There are a number of neuromuscular complications of which opiate abusers are at risk. Myalgias can represent direct muscle involvement from opiate intoxication; frank rhabdomyolysis remains a rare but important complication that needs to be treated aggressively in order to prevent acute kidney injury. Repeated intramuscular injections of opiates may lead to a fibrotic myopathy due to a local direct toxic effect, and therefore users who inject opiates should be asked regarding site of injection.
Beginning in the mid-1990s, an epidemic of wound botulism was described, mainly in California, in users of so-called “black tar heroin” when the drug was administered via skin popping. This important public health concern can present with “outbreaks” of multiple cases of botulism in a single community when a batch of the substance becomes contaminated with C. botulinum . Patients present with weakness and depressed muscle stretch reflexes, often along with bulbar signs that include difficulty swallowing, double vision, and slurred speech from facial weakness. The pupils may be dilated and poorly reactive to light, but this varies with the serotype of the offending organism and therefore should not be used to make or exclude the diagnosis. If botulism is recognized at an early stage, antitoxin administration is important to avoid ventilatory failure from neuromuscular weakness, which in many cases may be prolonged and necessitate tracheostomy.

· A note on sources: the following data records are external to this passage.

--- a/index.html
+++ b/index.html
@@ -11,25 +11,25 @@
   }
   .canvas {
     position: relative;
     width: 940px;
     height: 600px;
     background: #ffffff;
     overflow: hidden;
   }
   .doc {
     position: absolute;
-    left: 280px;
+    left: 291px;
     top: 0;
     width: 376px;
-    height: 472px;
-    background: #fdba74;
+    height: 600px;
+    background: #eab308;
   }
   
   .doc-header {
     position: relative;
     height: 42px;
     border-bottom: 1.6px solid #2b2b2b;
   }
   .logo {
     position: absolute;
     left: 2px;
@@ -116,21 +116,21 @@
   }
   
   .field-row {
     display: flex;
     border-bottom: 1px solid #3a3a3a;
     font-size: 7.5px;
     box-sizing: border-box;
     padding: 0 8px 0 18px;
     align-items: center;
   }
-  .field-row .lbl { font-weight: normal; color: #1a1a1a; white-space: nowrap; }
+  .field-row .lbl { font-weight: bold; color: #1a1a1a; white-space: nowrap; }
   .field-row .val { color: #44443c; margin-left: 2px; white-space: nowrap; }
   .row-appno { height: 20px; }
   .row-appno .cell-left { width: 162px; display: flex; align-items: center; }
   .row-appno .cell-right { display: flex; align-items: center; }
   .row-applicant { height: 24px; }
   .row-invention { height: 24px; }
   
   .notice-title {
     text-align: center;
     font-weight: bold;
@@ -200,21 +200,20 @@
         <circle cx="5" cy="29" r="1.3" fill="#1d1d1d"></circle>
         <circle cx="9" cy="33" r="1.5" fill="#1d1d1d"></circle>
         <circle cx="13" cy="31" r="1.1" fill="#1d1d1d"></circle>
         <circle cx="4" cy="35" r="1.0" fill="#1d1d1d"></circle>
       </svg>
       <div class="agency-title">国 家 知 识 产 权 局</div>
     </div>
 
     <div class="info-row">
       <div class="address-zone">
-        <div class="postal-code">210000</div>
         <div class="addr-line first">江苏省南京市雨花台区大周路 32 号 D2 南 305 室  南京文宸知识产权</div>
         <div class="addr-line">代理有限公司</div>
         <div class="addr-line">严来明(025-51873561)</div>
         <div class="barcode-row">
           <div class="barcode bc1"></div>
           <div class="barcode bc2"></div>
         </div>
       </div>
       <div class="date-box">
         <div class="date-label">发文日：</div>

Withdrawal from opiate medications reliably leads to dysphoria and akathisia. Muscle pain, nausea, vomiting, yawning, and rhinorrhea are a few of the non-neurologic symptoms of withdrawal that are well-recognized. Treatment of life-threatening acute intoxication involves administration of opiate antagonists such as naloxone; complications from withdrawal symptoms should be anticipated when these antagonists are given, especially in patients who are chronic users or in whom use involves longer-acting opiate preparations.
When an opiate, often heroin, is inhaled by the user after vaporization on a piece of aluminum foil (“chasing the dragon”), a toxic leukoencephalopathy may result and is characterized on magnetic resonance imaging (MRI) by diffuse and symmetric T2 hyperintensities in the white matter ( Fig. 34-2 ). Symptoms range from mild abulia and parkinsonism to akinetic mutism or coma. Onset of the disorder may be delayed by days to weeks following opiate exposure, and clinical and neuroimaging features may progress before reaching a plateau after a few weeks. There is no effective treatment. Postmortem examination reveals a spongiform-like degeneration in the white matter that spares the U-fibers.